INPUT FOR THIS TASK -
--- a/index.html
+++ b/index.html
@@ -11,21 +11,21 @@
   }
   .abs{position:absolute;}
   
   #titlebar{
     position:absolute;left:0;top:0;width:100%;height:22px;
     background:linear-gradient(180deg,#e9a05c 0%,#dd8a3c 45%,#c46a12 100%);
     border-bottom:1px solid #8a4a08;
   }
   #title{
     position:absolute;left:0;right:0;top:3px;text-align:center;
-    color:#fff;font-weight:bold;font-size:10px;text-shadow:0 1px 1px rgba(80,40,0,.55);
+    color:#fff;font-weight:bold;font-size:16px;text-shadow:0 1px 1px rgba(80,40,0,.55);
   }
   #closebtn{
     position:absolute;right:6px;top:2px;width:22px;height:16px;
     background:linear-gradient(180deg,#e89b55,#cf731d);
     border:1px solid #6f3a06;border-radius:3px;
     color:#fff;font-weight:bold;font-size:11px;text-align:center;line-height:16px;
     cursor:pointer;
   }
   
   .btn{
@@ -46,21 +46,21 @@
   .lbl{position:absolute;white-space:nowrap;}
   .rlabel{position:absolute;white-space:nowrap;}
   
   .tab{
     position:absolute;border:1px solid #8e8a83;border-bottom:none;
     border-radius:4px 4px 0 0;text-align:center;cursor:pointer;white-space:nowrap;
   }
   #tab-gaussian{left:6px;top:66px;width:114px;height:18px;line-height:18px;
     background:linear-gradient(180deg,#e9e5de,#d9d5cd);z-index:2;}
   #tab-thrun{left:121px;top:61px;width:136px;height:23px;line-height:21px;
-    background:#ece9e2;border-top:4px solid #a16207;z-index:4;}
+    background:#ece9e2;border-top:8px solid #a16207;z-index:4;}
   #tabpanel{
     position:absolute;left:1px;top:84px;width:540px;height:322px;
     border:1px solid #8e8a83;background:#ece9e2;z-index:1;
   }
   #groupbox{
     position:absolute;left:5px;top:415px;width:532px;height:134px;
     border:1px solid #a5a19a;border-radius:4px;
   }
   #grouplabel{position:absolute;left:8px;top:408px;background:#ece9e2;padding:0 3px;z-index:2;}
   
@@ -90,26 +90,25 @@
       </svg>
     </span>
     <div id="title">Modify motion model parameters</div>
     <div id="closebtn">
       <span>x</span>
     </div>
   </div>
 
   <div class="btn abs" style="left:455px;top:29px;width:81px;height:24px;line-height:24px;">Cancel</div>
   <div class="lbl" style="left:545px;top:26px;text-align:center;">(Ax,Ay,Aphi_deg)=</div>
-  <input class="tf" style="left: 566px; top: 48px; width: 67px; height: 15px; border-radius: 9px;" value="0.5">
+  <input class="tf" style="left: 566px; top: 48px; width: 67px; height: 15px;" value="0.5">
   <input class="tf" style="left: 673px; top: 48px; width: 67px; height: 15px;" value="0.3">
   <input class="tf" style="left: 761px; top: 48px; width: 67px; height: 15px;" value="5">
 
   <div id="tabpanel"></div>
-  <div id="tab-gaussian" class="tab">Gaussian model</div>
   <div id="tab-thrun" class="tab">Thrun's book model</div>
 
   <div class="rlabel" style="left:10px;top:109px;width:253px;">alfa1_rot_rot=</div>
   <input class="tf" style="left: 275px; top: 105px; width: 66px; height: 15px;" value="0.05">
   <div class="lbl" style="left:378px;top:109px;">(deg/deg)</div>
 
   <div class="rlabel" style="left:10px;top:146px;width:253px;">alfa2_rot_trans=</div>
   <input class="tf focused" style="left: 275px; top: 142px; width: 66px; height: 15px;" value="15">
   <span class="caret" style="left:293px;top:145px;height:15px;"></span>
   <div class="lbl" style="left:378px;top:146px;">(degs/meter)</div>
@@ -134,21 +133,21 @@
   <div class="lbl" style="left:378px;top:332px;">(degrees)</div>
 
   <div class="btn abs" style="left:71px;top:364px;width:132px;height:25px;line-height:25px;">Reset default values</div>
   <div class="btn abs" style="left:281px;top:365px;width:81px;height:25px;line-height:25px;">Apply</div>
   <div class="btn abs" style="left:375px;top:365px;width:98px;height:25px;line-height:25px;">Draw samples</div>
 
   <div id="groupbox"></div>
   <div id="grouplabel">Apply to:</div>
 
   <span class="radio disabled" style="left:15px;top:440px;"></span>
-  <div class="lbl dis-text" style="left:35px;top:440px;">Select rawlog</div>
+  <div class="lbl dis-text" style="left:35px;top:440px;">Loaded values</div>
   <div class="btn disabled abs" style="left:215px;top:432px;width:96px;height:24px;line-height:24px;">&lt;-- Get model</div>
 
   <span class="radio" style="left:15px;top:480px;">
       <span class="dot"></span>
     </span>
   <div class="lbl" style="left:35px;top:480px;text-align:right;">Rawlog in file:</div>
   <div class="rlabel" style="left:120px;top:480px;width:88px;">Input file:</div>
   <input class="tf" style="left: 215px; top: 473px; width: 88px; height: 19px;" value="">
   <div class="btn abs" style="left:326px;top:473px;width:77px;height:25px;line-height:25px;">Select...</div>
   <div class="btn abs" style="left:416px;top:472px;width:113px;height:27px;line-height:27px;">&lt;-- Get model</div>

==

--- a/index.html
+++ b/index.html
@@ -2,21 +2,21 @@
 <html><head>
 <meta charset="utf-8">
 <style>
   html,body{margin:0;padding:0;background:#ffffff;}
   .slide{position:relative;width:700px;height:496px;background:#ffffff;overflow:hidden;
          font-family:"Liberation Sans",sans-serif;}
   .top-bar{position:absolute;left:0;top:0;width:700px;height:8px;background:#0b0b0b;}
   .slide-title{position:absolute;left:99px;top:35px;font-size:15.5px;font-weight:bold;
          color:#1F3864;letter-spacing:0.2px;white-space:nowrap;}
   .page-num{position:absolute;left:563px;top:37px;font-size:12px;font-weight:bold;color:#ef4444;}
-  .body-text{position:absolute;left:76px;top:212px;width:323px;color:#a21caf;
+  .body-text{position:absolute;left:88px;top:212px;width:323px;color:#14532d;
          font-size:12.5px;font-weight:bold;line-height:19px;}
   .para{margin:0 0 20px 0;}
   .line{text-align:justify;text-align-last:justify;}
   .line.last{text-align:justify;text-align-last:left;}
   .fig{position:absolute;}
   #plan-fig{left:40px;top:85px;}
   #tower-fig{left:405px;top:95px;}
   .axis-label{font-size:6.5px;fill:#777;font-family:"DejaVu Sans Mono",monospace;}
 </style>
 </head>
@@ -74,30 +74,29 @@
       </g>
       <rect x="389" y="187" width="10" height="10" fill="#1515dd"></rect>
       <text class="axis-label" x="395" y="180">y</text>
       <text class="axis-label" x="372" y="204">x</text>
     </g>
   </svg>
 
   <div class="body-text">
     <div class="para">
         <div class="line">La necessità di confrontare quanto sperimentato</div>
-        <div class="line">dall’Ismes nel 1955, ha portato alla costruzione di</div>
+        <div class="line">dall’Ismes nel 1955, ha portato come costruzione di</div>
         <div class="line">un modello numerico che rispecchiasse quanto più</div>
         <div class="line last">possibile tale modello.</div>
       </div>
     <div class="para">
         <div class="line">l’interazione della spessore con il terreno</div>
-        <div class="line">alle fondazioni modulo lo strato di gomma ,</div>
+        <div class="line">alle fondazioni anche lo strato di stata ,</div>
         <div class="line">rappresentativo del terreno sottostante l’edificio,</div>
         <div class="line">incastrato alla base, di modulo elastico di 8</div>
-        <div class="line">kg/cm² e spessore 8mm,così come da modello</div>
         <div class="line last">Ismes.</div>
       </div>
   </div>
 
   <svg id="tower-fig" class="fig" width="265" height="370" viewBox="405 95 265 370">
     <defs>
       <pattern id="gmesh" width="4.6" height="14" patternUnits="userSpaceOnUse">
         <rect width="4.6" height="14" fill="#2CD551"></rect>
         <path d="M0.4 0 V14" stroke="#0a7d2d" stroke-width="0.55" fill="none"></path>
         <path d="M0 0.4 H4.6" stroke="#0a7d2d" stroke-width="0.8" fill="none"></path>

* * *

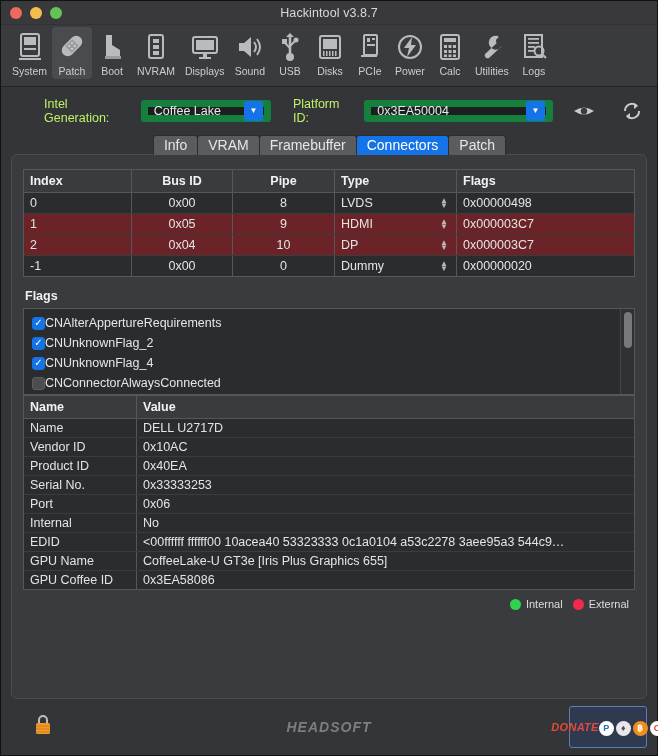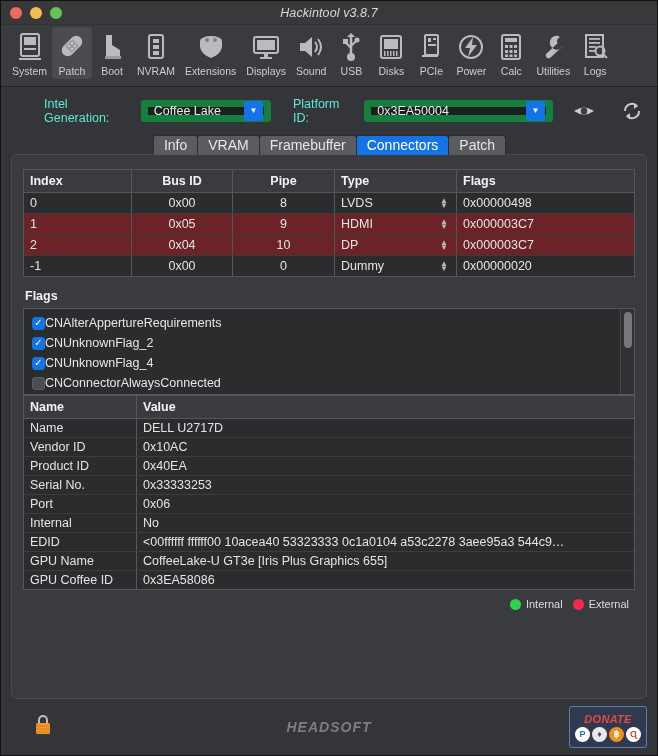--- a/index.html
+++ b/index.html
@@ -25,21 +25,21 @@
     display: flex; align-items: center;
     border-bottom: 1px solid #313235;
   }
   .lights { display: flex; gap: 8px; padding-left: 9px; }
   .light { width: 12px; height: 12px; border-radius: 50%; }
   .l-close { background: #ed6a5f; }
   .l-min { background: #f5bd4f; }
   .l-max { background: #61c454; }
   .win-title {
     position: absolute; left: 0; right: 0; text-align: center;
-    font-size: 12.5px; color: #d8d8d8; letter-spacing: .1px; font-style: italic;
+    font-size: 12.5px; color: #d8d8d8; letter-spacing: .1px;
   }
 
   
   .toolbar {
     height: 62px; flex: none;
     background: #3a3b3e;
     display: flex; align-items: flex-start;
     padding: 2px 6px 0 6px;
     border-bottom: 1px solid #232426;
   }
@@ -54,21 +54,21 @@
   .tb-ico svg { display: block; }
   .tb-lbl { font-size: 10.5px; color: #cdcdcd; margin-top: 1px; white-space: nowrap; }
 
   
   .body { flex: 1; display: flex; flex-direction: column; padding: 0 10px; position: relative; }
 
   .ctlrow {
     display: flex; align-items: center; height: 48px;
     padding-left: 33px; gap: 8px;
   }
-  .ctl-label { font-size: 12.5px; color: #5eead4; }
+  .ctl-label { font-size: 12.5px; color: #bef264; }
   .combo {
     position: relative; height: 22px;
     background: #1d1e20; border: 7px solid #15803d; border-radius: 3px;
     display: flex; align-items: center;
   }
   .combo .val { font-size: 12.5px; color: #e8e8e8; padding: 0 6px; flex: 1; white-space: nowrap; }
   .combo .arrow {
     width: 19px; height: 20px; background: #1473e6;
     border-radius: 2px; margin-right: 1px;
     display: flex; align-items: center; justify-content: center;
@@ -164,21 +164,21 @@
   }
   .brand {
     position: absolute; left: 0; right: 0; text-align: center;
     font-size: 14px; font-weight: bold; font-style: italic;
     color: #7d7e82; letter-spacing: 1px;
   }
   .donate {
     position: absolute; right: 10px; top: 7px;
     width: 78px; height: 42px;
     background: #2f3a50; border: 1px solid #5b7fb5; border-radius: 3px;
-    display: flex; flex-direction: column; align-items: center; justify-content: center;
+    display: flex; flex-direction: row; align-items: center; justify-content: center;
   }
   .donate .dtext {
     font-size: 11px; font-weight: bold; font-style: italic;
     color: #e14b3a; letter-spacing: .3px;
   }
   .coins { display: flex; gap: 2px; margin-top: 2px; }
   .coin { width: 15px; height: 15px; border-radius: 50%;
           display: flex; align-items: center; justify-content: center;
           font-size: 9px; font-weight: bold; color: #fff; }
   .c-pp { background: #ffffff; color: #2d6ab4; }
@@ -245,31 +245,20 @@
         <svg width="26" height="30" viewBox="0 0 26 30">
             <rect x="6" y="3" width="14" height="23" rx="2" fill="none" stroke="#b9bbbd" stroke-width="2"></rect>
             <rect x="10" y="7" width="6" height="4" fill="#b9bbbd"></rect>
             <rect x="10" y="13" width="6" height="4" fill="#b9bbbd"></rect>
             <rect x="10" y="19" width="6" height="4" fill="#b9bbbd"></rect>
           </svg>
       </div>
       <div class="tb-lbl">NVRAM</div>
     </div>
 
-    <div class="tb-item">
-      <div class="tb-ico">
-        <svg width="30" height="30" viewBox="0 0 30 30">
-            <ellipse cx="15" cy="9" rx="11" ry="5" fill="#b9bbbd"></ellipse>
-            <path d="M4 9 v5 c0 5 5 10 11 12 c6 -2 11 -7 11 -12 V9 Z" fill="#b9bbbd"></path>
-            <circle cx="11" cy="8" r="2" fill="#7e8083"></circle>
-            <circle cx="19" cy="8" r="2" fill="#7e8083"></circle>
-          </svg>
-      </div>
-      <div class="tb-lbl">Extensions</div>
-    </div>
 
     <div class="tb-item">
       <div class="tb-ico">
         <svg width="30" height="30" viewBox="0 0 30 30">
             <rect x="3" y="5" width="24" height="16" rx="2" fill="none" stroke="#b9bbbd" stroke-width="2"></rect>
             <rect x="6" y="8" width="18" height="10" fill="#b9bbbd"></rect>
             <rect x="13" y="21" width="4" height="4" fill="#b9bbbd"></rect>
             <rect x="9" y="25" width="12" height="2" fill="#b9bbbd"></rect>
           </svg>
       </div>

EXERCISE AIM -
Leave out every line above except those from the line with "-46,21 +46,21 @@" up to and including the line with "-90,26 +90,25 @@", and copy those exactly.

TASK ANSWER -
@@ -46,21 +46,21 @@
   .lbl{position:absolute;white-space:nowrap;}
   .rlabel{position:absolute;white-space:nowrap;}
   
   .tab{
     position:absolute;border:1px solid #8e8a83;border-bottom:none;
     border-radius:4px 4px 0 0;text-align:center;cursor:pointer;white-space:nowrap;
   }
   #tab-gaussian{left:6px;top:66px;width:114px;height:18px;line-height:18px;
     background:linear-gradient(180deg,#e9e5de,#d9d5cd);z-index:2;}
   #tab-thrun{left:121px;top:61px;width:136px;height:23px;line-height:21px;
-    background:#ece9e2;border-top:4px solid #a16207;z-index:4;}
+    background:#ece9e2;border-top:8px solid #a16207;z-index:4;}
   #tabpanel{
     position:absolute;left:1px;top:84px;width:540px;height:322px;
     border:1px solid #8e8a83;background:#ece9e2;z-index:1;
   }
   #groupbox{
     position:absolute;left:5px;top:415px;width:532px;height:134px;
     border:1px solid #a5a19a;border-radius:4px;
   }
   #grouplabel{position:absolute;left:8px;top:408px;background:#ece9e2;padding:0 3px;z-index:2;}
   
@@ -90,26 +90,25 @@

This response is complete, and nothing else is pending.